Pamiętasz, jak wyglądał kurier, który ostatnio przywiózł Ci paczkę? Wyróżniał się jakoś szczególnie? Stroszył piórka i mamrotał coś o ziarenkach, które by z chęcią podziobał? Jeśli taka sytuacja miała miejsce to serdecznie gratuluję Ci zakupu zabawek na www.zabawkizpasją.pl ? Ten niezwykły kurier, który dostarczył Ci paczkę to Kacperek – mój prywatny ptak pocztowy.
Jeśli nie kojarzysz takiej sytuacji to radzę jak najszybciej skorzystać z ekspresowych usług Kacperka. Bo warto ?
Klienci Zabawek z Pasją nie otrzymują nudnych maili informujących o stanie realizacji zamówienia. Po otrzymaniu takiego maila prawdopodobnie nie wykazywaliby żadnego entuzjazmu. A na to nie mogę przecież pozwolić. Moi klienci po otworzeniu maila uśmiechają się. Piją kawusię, relaksują się i czytają wciągające historie. Czytają jakie emocje towarzyszyły całemu procesowi pakowania i wysyłania twojej paczuchy.

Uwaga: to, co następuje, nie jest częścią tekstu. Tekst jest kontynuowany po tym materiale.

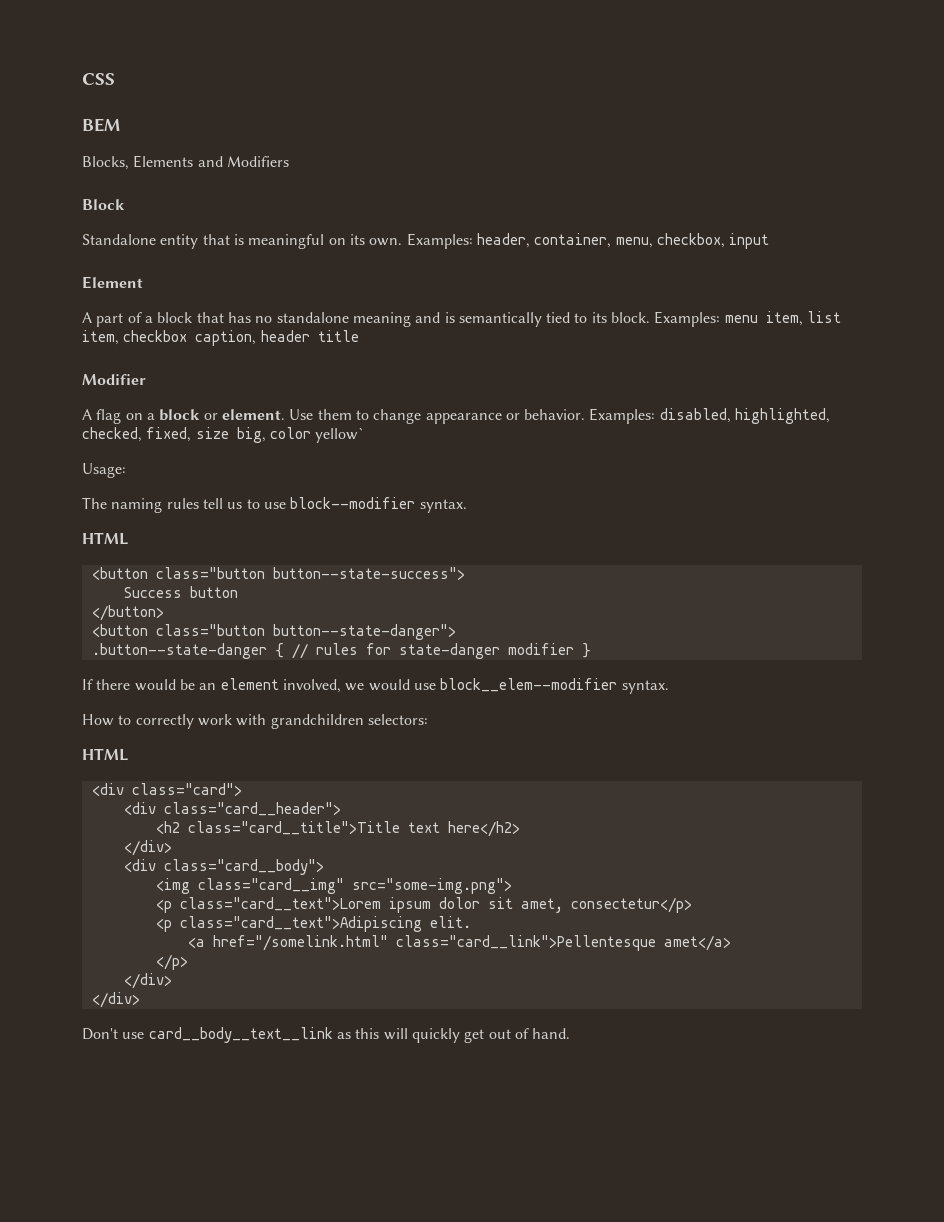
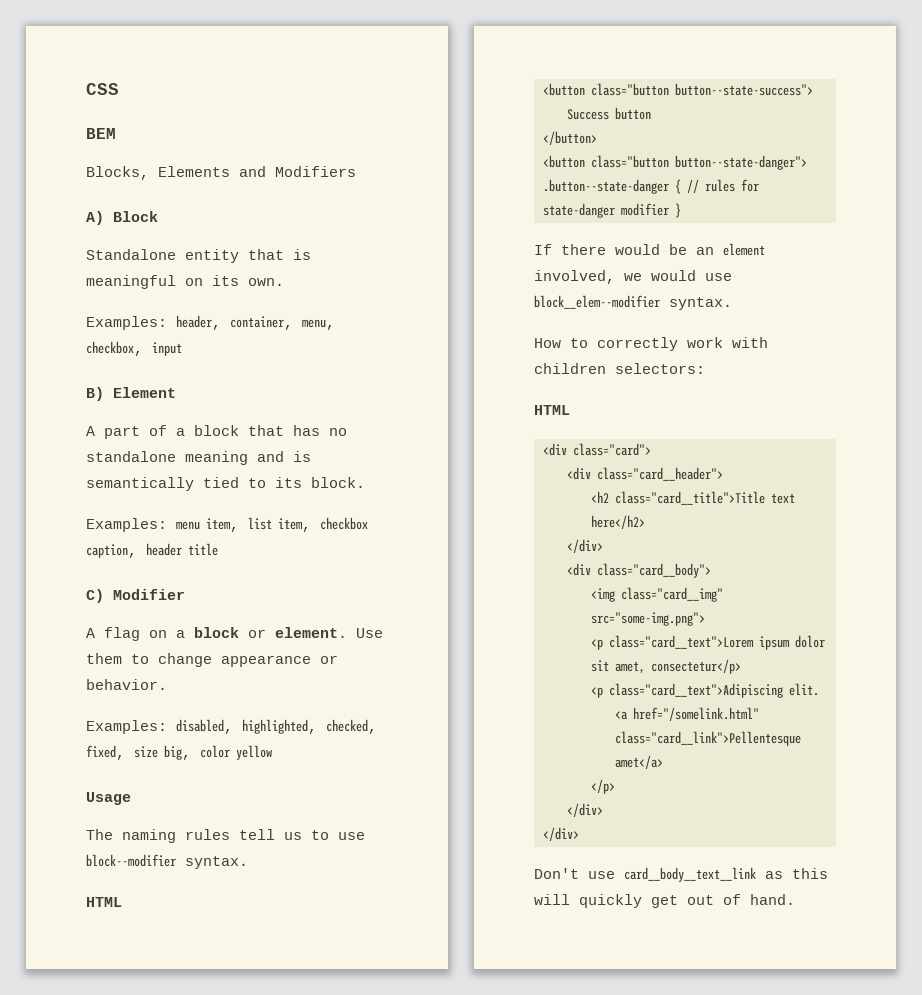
- Block
+ A) Block
- Standalone entity that is meaningful on its own. Examples: header, container, menu, checkbox, input
+ Standalone entity that is meaningful on its own.
+ Examples: header, container, menu, checkbox, input
- Element
+ B) Element
- A part of a block that has no standalone meaning and is semantically tied to its block. Examples: menu item, list item, checkbox caption, header title
+ A part of a block that has no standalone meaning and is semantically tied to its block.
+ Examples: menu item, list item, checkbox caption, header title
- Modifier
+ C) Modifier
- Use them to change appearance or behavior. Examples: disabled, highlighted, checked, fixed, size big, color yellow`
- Usage:
+ Use them to change appearance or behavior.
+ Examples: disabled, highlighted, checked, fixed, size big, color yellow
+ Usage
- How to correctly work with grandchildren selectors:
+ How to correctly work with children selectors:

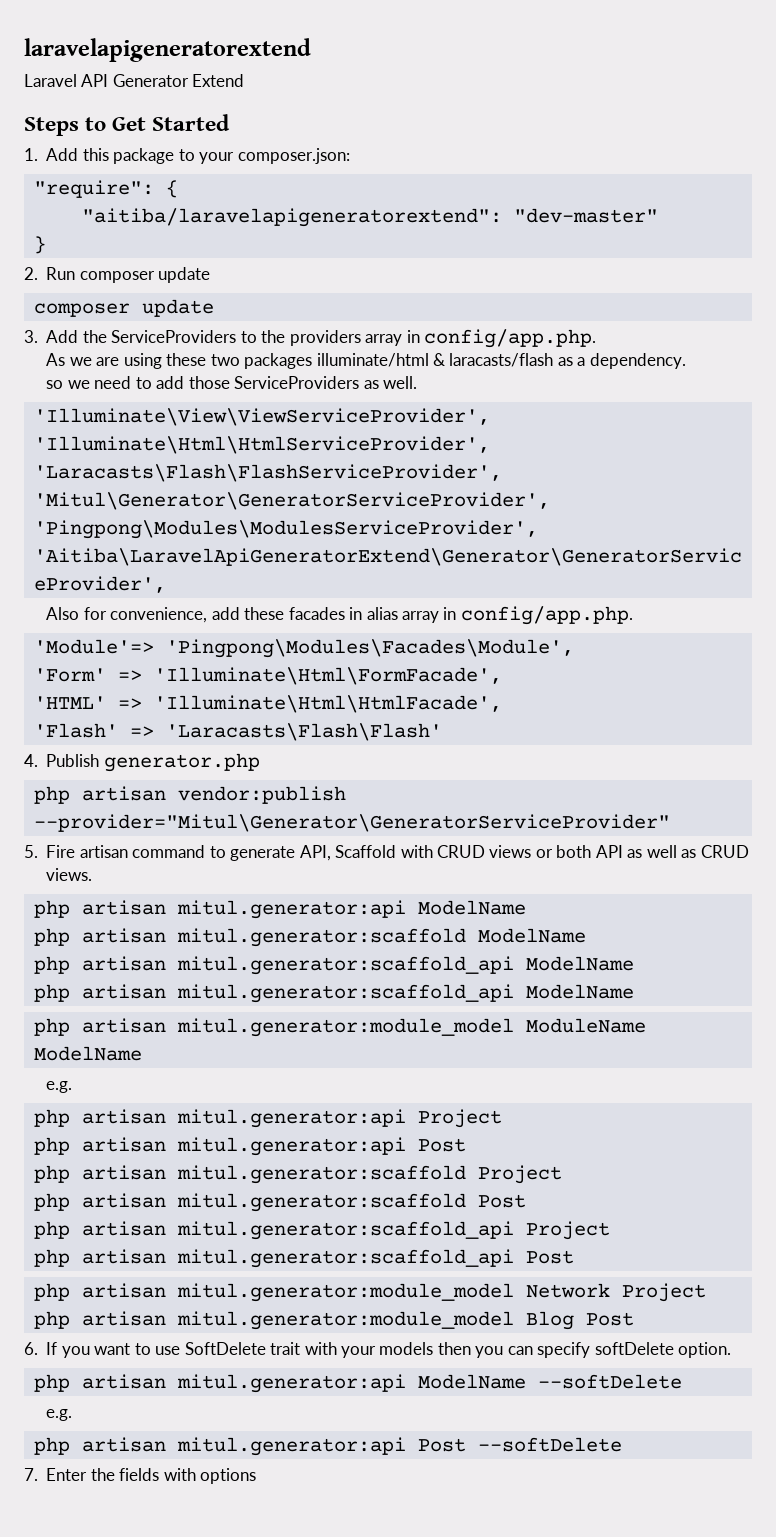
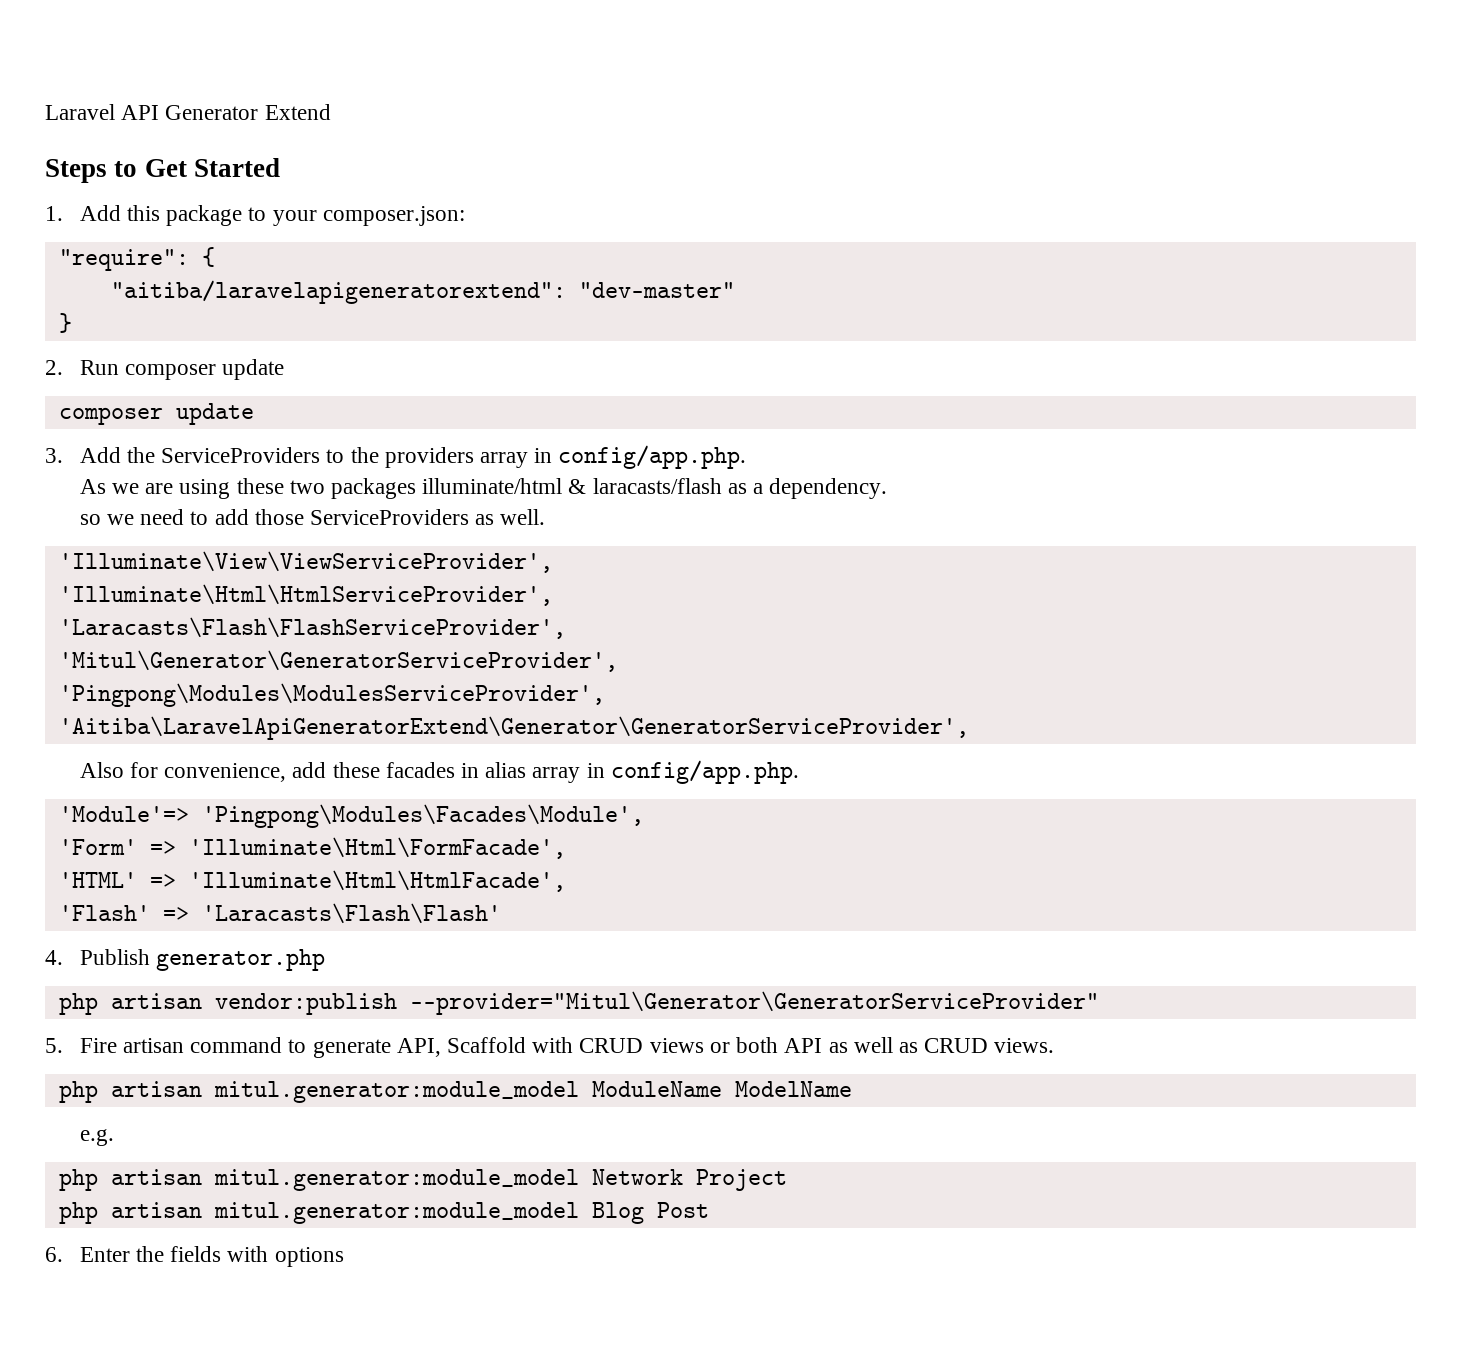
- laravelapigeneratorextend
  5. Fire artisan command to generate API, Scaffold with CRUD views or both API as well as CRUD views.
- php artisan mitul.generator:api ModelName
- php artisan mitul.generator:scaffold ModelName
- php artisan mitul.generator:scaffold_api ModelName
- php artisan mitul.generator:scaffold_api ModelName
- php artisan mitul.generator:api Project
- php artisan mitul.generator:api Post
- php artisan mitul.generator:scaffold Project
- php artisan mitul.generator:scaffold Post
- php artisan mitul.generator:scaffold_api Project
- php artisan mitul.generator:scaffold_api Post
- 6. If you want to use SoftDelete trait with your models then you can specify softDelete option.
- php artisan mitul.generator:api ModelName --softDelete
- e.g.
- php artisan mitul.generator:api Post --softDelete
- 7. Enter the fields with options
+ 6. Enter the fields with options

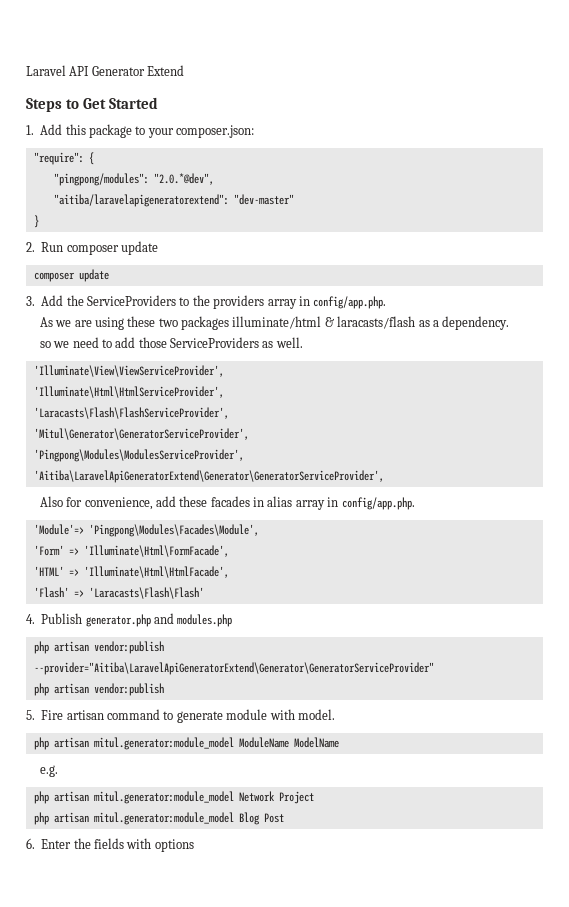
+ "pingpong/modules": "2.0.*@dev",
- 4. Publish generator.php
- php artisan vendor:publish --provider="Mitul\Generator\GeneratorServiceProvider"
+ 4. Publish generator.php and modules.php
+ php artisan vendor:publish --provider="Aitiba\LaravelApiGeneratorExtend\Generator\GeneratorServiceProvider"
+ php artisan vendor:publish
- 5. Fire artisan command to generate API, Scaffold with CRUD views or both API as well as CRUD views.
+ 5. Fire artisan command to generate module with model.

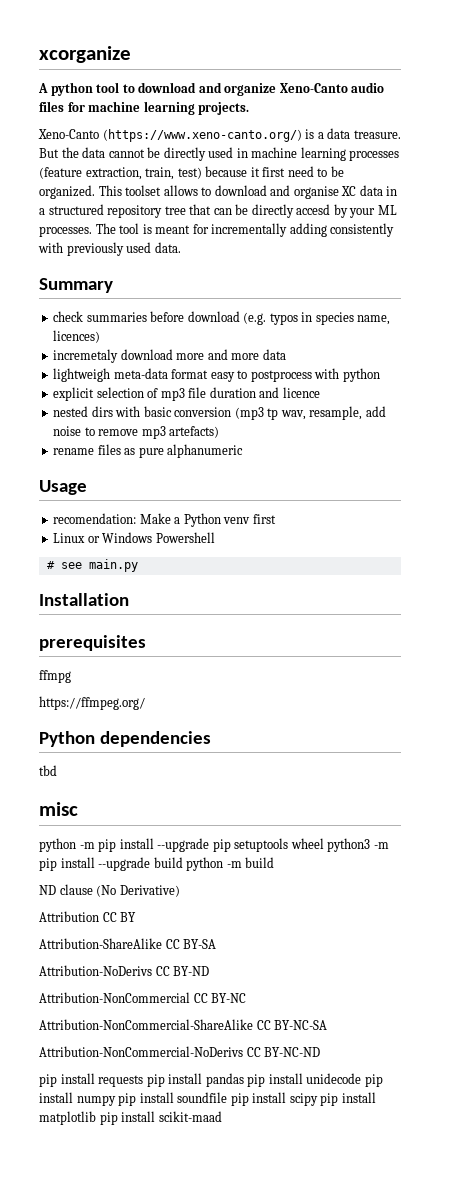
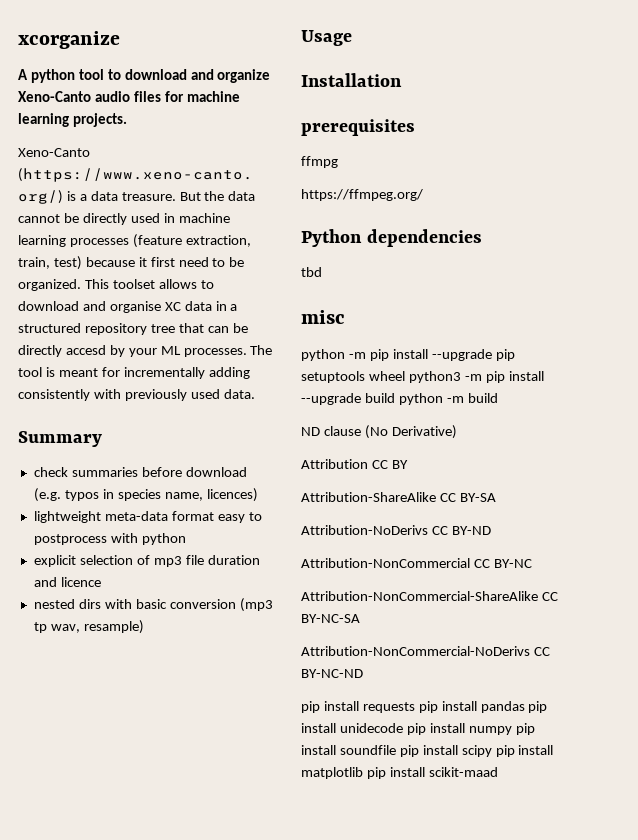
- incremetaly download more and more data
- lightweigh meta-data format easy to postprocess with python
+ lightweight meta-data format easy to postprocess with python
- nested dirs with basic conversion (mp3 tp wav, resample, add noise to remove mp3 artefacts)
- rename files as pure alphanumeric
+ nested dirs with basic conversion (mp3 tp wav, resample)
  Usage
- recomendation: Make a Python venv first
- Linux or Windows Powershell
- # see main.py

Oto fragment wiadomości, którą otrzymasz po zrealizowaniu przez mój sklep Twojego zamówienia:
„No i stało się. Wypoczęty, najedzony, ogolony Kacperek – nasz ptak pocztowy, z uśmiechem na ustach wystartował z Twoją paczuchą. Kacperek jest świeżakiem w naszej ekipie. Ma jeszcze dużo energii. Istnieje więc spore prawdopodobieństwo, że szybko otrzymasz zamówione zabawki. Bardzo możliwe, że już jutro.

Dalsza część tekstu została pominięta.